V.                FIFTH CAUSE OF ACTION – NEGLIGENCE

 

With respect to the fifth cause of action for negligence, the notice of demurrer indicates that defendants are demurring based on failure to state a cause of action and standing. However, defendants do not specifically address the fifth cause of action in the memorandum of points and authorities. Insofar as defendants are arguing that plaintiffs do not have standing to assert negligence because they are minors, defendants do not cite any authority indicating that any duty defendants may owe the minor plaintiffs arises out of a contract into which plaintiffs cannot enter. Arguments without any legal authority are without merit. (Kensington University v. Council for Private Postsecondary etc. Education (1997) 54 Cal.App.4th 27, 42-43.)

 

Because defendants do not address the fifth cause of action in the demurrer, the demurrer to the fifth cause of action is OVERRULED. 

 

VI.             SIXTH CAUSE OF ACTION – NUISANCE

Defendants contend that the sixth cause of action is duplicative of the fifth cause of action for negligence.

 

“Where negligence and nuisance causes of action rely on the same facts about lack of due care, the nuisance claim is a negligence claim.” (El Escorial Owners' Assn. v.

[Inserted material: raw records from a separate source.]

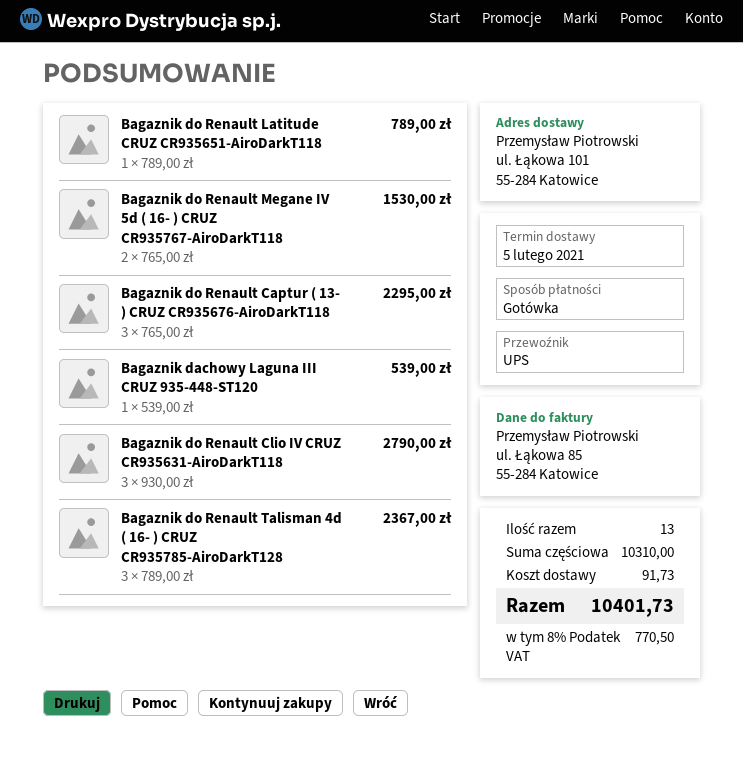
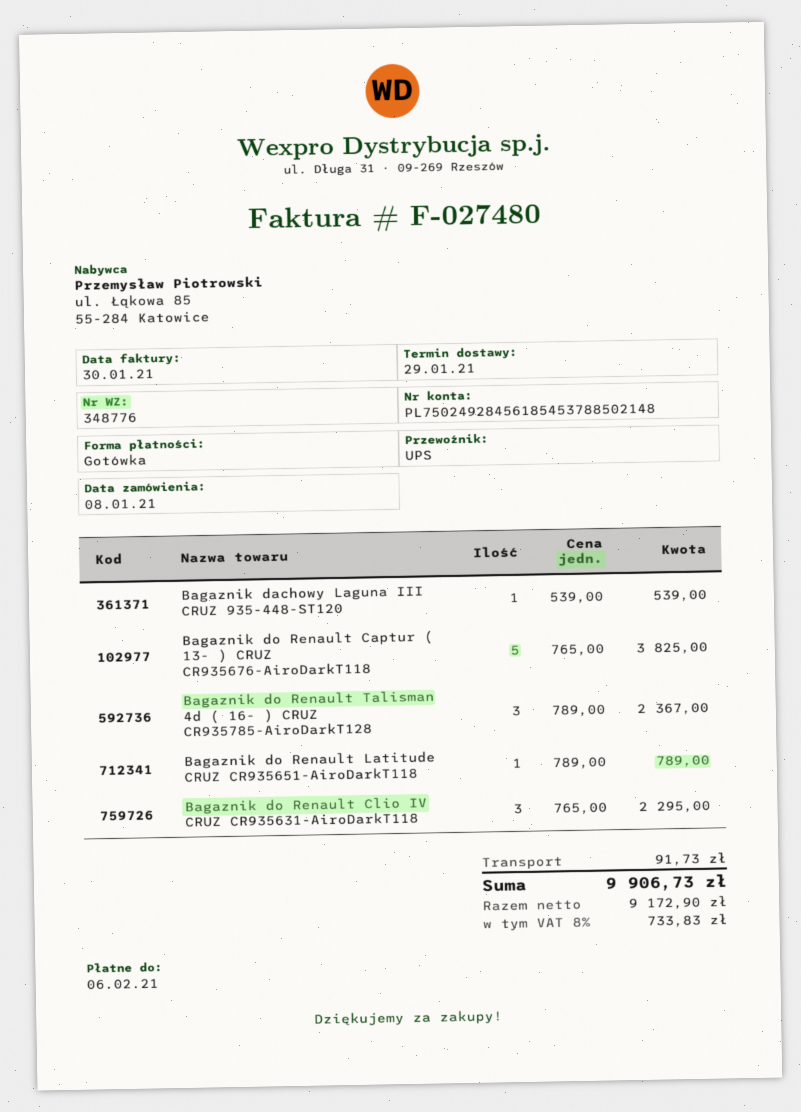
delivery date: 2021-02-05 -> 2021-01-29
Bagaznik do Renault Megane IV 5d ( 16- ) CRUZ CR935767-AiroDarkT118: 2 x 765.00 = 1530.00 -> none
Bagaznik do Renault Captur ( 13- ) CRUZ CR935676-AiroDarkT118: 3 x 765.00 = 2295.00 -> 5 x 765.00 = 3825.00
Bagaznik do Renault Clio IV CRUZ CR935631-AiroDarkT118: 3 x 930.00 = 2790.00 -> 3 x 765.00 = 2295.00
tax: 8% = 770.50 -> 8% = 733.83
total: 10401.73 -> 9906.73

DLC Plastering, Inc. (2007) 154 Cal.App.4th 1337, 1349.) A “merely duplicative pleading which adds nothing to the complaint by way of fact or theory” is not sufficient to survive demurrer. (Award Metals, Inc. v. Superior Court (1991) 228 Cal.App.3d 1128, 1135.)

 

However, the nuisance cause of action is also based on intentional conduct, i.e. the failure to attempt repairs at all, as opposed to negligent conduct, i.e. the failure to perform repairs adequately. (Cf. FAC ¶ 24 [defendants never responded to complaints about roach infestation] and ¶¶ 29, 32 [refusal to change carpet] with 23 [repairs that were performed were inadequate and untimely]; see also FAC ¶ 81 [incorporating previous allegations into nuisance cause of action].) Because the nuisance cause of action is also based on intentional conduct, it is not wholly duplicative of the fifth cause of action for negligence.

 

The demurrer to the sixth cause of action is OVERRULED.

 

Before deciding whether to grant leave to amend with respect to the first through third causes of action, the Court shall hear from plaintiffs as to how these causes of action can be amended to address the defect set forth above.